• _Task directions_: Look at each line of the records and count those with "content" in them. Please answer with the count alone.

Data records
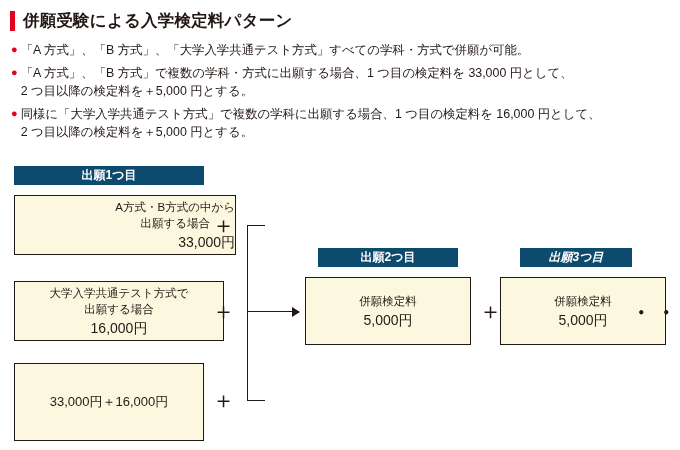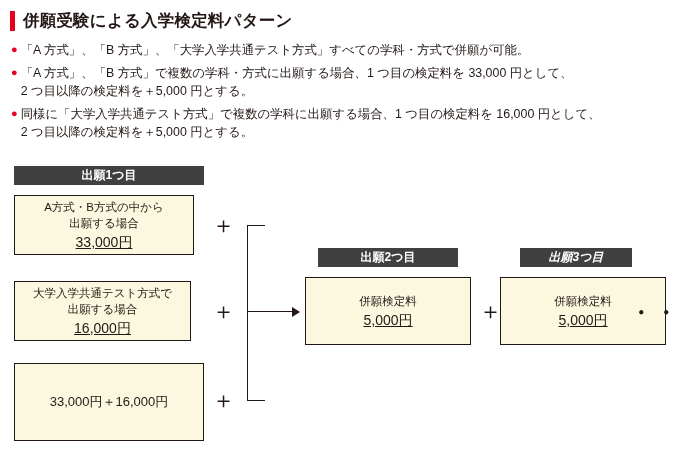--- a/index.html
+++ b/index.html
@@ -67,21 +67,21 @@
   .diagram {
     position: absolute;
     left: 0;
     top: 160px;
     width: 680px;
     height: 290px;
   }
 
   .red-label {
     position: absolute;
-    background: #404040;
+    background: #0c4a6e;
     color: #ffffff;
     font-size: 12px;
     font-weight: bold;
     text-align: center;
     line-height: 19px;
     height: 19px;
   }
 
   .box {
     position: absolute;
@@ -93,21 +93,20 @@
     align-items: center;
     justify-content: center;
     text-align: center;
     font-size: 11.5px;
     line-height: 16px;
   }
   .box .amount {
     font-size: 14px;
     line-height: 20px;
     margin-top: 1px;
-    text-decoration: underline;
   }
   .box .small {
     font-size: 11px;
     line-height: 15px;
   }
   .box .amount-sm {
     font-size: 13px;
     line-height: 18px;
   }
 
@@ -163,27 +162,27 @@
     <span class="dot">●</span>
     <span class="bullet-text">同様に「大学入学共通テスト方式」で複数の学科に出願する場合、1 つ目の検定料を 16,000 円として、
 2 つ目以降の検定料を＋5,000 円とする。</span>
   </div>
 </div>
 
 <div class="diagram">
 
   <div class="red-label" style="left:14px; top:6px; width:190px;">出願1つ目</div>
 
-  <div class="box" style="left:14px; top:35px; width:180px; height:60px;">
+  <div class="box" style="left:14px; top:35px; width:222px; height:60px;align-items:flex-end;">
     <div style="white-space:pre-line;">A方式・B方式の中から
 出願する場合</div>
     <div class="amount">33,000円</div>
   </div>
 
-  <div class="box" style="left:14px; top:121px; width:177px; height:60px;">
+  <div class="box" style="left:14px; top:121px; width:210px; height:60px;">
     <div style="white-space:pre-line;">大学入学共通テスト方式で
 出願する場合</div>
     <div class="amount">16,000円</div>
   </div>
 
   <div class="box" style="left:14px; top:203px; width:190px; height:78px;">
     <div class="amount-sm">33,000円＋16,000円</div>
   </div>
 
   <div class="plus" style="left:212px; top:54px;">＋</div>

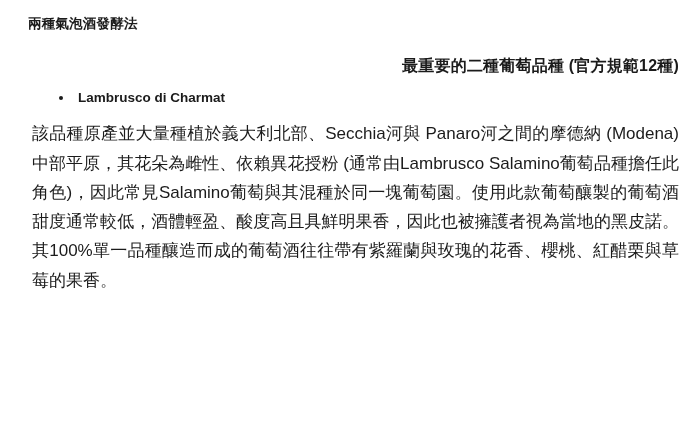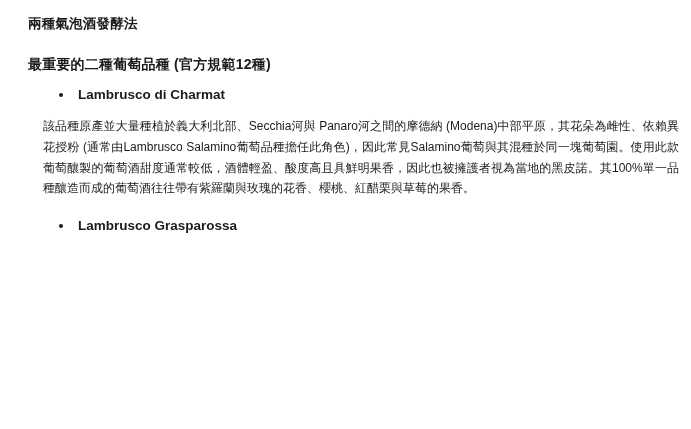--- a/index.html
+++ b/index.html
@@ -20,25 +20,26 @@
     padding: 14px 12px 0 28px;
   }
   .heading {
     font-size: 13.5px;
     font-weight: bold;
     line-height: 1.45;
     margin: 0 0 9px 0;
     letter-spacing: 0.2px;
   }
   .heading-2 {
-    font-size: 14px;
+    font-size: 16px;
     font-weight: bold;
     line-height: 1.45;
-    margin: 20px 0 10px 0;
+    margin: 20px 0 10px 16px;
     letter-spacing: 0.2px;
+    text-align: right;
   }
   ol.ordered {
     margin: 0 0 0 0;
     padding-left: 52px;
     list-style-type: decimal;
   }
   ol.ordered > li {
     font-size: 13px;
     line-height: 1.72;
     margin-bottom: 2px;
@@ -49,23 +50,23 @@
     padding-left: 46px;
     list-style-type: disc;
   }
   ul.bulleted > li {
     font-size: 13.5px;
     font-weight: bold;
     line-height: 1.6;
     padding-left: 4px;
   }
   p.body-para {
-    font-size: 12px;
+    font-size: 17px;
     line-height: 1.72;
-    margin: 11px 0 0 15px;
+    margin: 11px 0 0 4px;
     text-align: justify;
     text-justify: inter-ideograph;
   }
   p.body-para.tight {
     margin-top: 12px;
   }
   .spacer-16 { height: 16px; }
 </style>
 </head>
 <body>
@@ -78,18 +79,15 @@
   <h3 class="heading-2">最重要的二種葡萄品種 (官方規範12種)</h3>
 
   <ul class="bulleted">
     <li>Lambrusco di Charmat</li>
   </ul>
 
   <p class="body-para">該品種原產並大量種植於義大利北部、Secchia河與 Panaro河之間的摩德納 (Modena)中部平原，其花朵為雌性、依賴異花授粉 (通常由Lambrusco Salamino葡萄品種擔任此角色)，因此常見Salamino葡萄與其混種於同一塊葡萄園。使用此款葡萄釀製的葡萄酒甜度通常較低，酒體輕盈、酸度高且具鮮明果香，因此也被擁護者視為當地的黑皮諾。其100%單一品種釀造而成的葡萄酒往往帶有紫羅蘭與玫瑰的花香、櫻桃、紅醋栗與草莓的果香。</p>
 
   <div class="spacer-16"></div>
 
-  <ul class="bulleted">
-    <li>Lambrusco Grasparossa</li>
-  </ul>
 
 
 </div>
 
 </body></html>

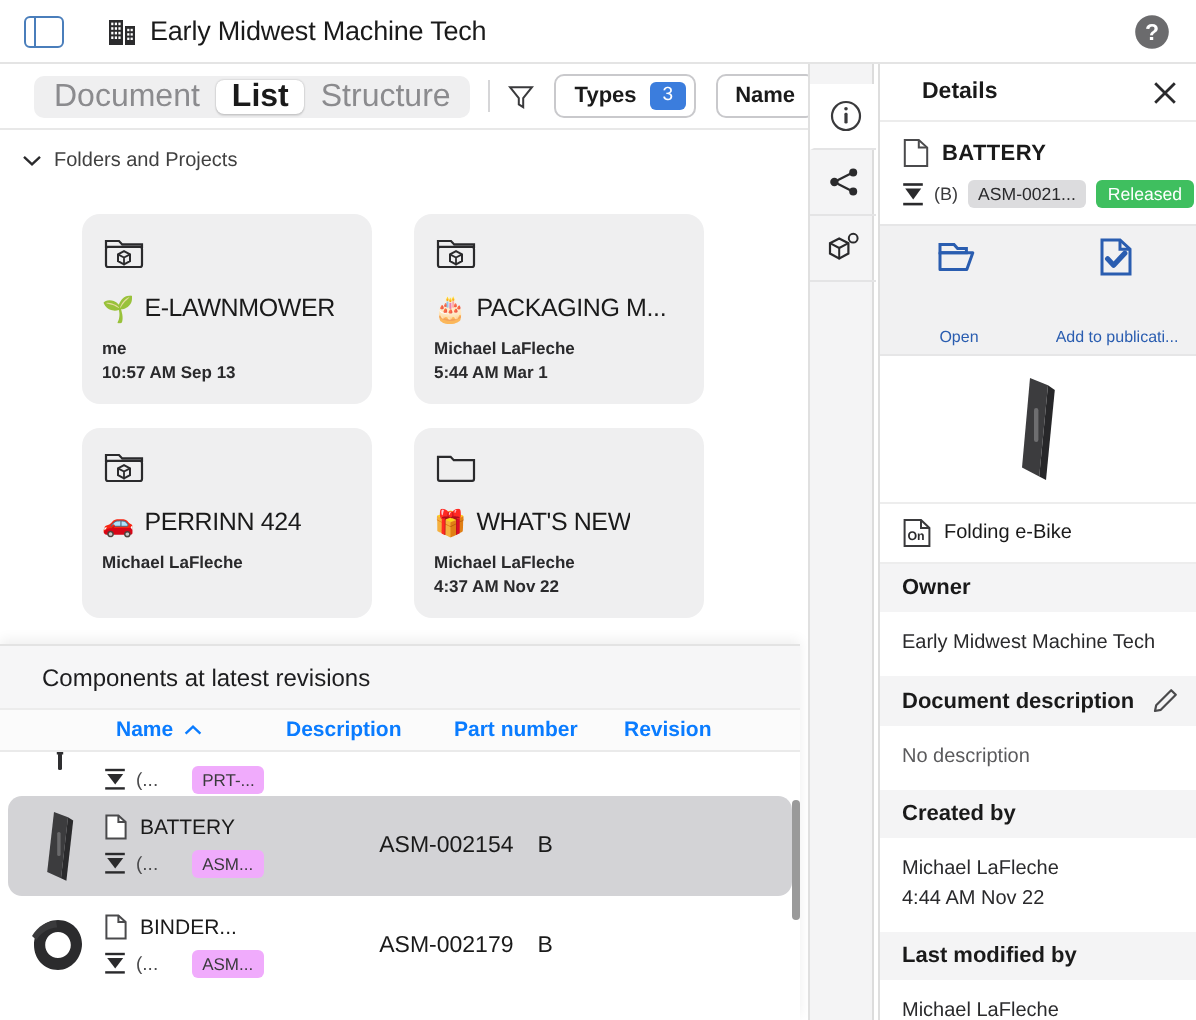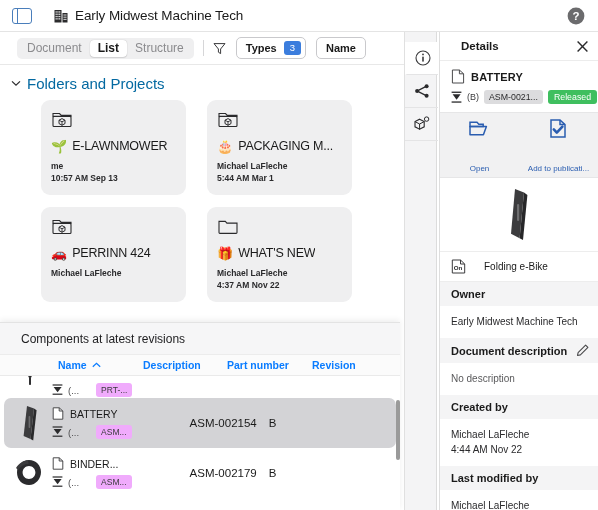--- a/index.html
+++ b/index.html
@@ -40,21 +40,21 @@
   .toolbar {
     position:absolute; left:0; top:32px; width:406px; height:33px;
     background:#ffffff; display:flex; align-items:center;
     border-bottom:1px solid #e8e8e8;
   }
   .seg {
     margin-left:17px; height:21px; background:#efeff0; border-radius:5px;
     display:flex; align-items:center; padding:2px; flex:none;
   }
   .seg-item {
-    font-size:12px; color:#8b8b8e; padding:0 8px; height:17px;
+    font-size:16px; color:#8b8b8e; padding:0 8px; height:17px;
     line-height:17px; border-radius:4px; cursor:pointer; white-space:nowrap;
   }
   .seg-item.active {
     background:#ffffff; color:#1a1a1a; font-weight:bold;
     box-shadow:0 0 1px rgba(0,0,0,.28), 0 1px 1px rgba(0,0,0,.10);
   }
   .vdiv { width:1px; height:16px; background:#d6d6d8; margin-left:9px; flex:none; }
   .funnel { margin-left:9px; cursor:pointer; flex:none; }
   .pill {
     margin-left:10px; height:22px; border:1px solid #c9c9cc; border-radius:5px;
@@ -66,22 +66,22 @@
     font-size:9.5px; font-weight:normal; border-radius:3px;
     padding:2px 6px; line-height:1;
   }
 
   
   .content {
     position:absolute; left:0; top:65px; width:400px; bottom:0;
     background:#fff; overflow:hidden;
   }
   .section-head {
-    display:flex; align-items:center; padding:10px 0 8px 11px;
-    font-size:15px; color:#0369a1;
+    display:flex; align-items:center; padding:10px 0 21px 11px;
+    font-size:10px; color:#404040;
   }
   .chev-d { margin-right:6px; flex:none; }
   .cards { padding-left:41px; }
   .card-row { display:flex; gap:21px; margin-bottom:12px; }
   .card {
     width:145px; height:95px; background:#efeff0; border-radius:9px;
     padding:9px 10px 0 10px; cursor:pointer; position:relative;
   }
   .card-folder { margin-bottom:6px; }
   .card-title-row { display:flex; align-items:center; gap:5px; }
@@ -173,21 +173,21 @@
   .dt-actions {
     display:flex; background:#f1f1f2; border-top:1px solid #e6e6e7; border-bottom:1px solid #e6e6e7;
     padding:5px 0 4px 0;
   }
   .act { flex:1; display:flex; flex-direction:column; align-items:center; gap:3px; cursor:pointer; }
   .act-lbl { font-size:8px; color:#2a5db0; max-width:72px; overflow:hidden; text-overflow:ellipsis; white-space:nowrap;margin-top:22px; }
   .dt-preview {
     height:74px; display:flex; align-items:center; justify-content:center;
     border-bottom:1px solid #ededed;
   }
-  .dt-parent { display:flex; align-items:center; gap:18px; padding:7px 0 7px 11px; border-bottom:1px solid #ededed; }
+  .dt-parent { display:flex; align-items:center; gap:6px; padding:7px 0 7px 11px; border-bottom:1px solid #ededed; }
   .dt-parent-name { font-size:10px; color:#1a1a1a; }
   .dt-fld-lbl {
     background:#f4f4f5; font-size:11px; font-weight:bold; color:#1a1a1a;
     padding:6px 9px 6px 11px; display:flex; align-items:center; justify-content:space-between;
   }
   .dt-fld-val { font-size:10px; color:#2a2a2c; padding:8px 9px 9px 11px; line-height:1.5; }
   .pencil { cursor:pointer; flex:none; }
   .muted { color:#5a5a5c; }
 </style>
 </head>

• _Your response_: 4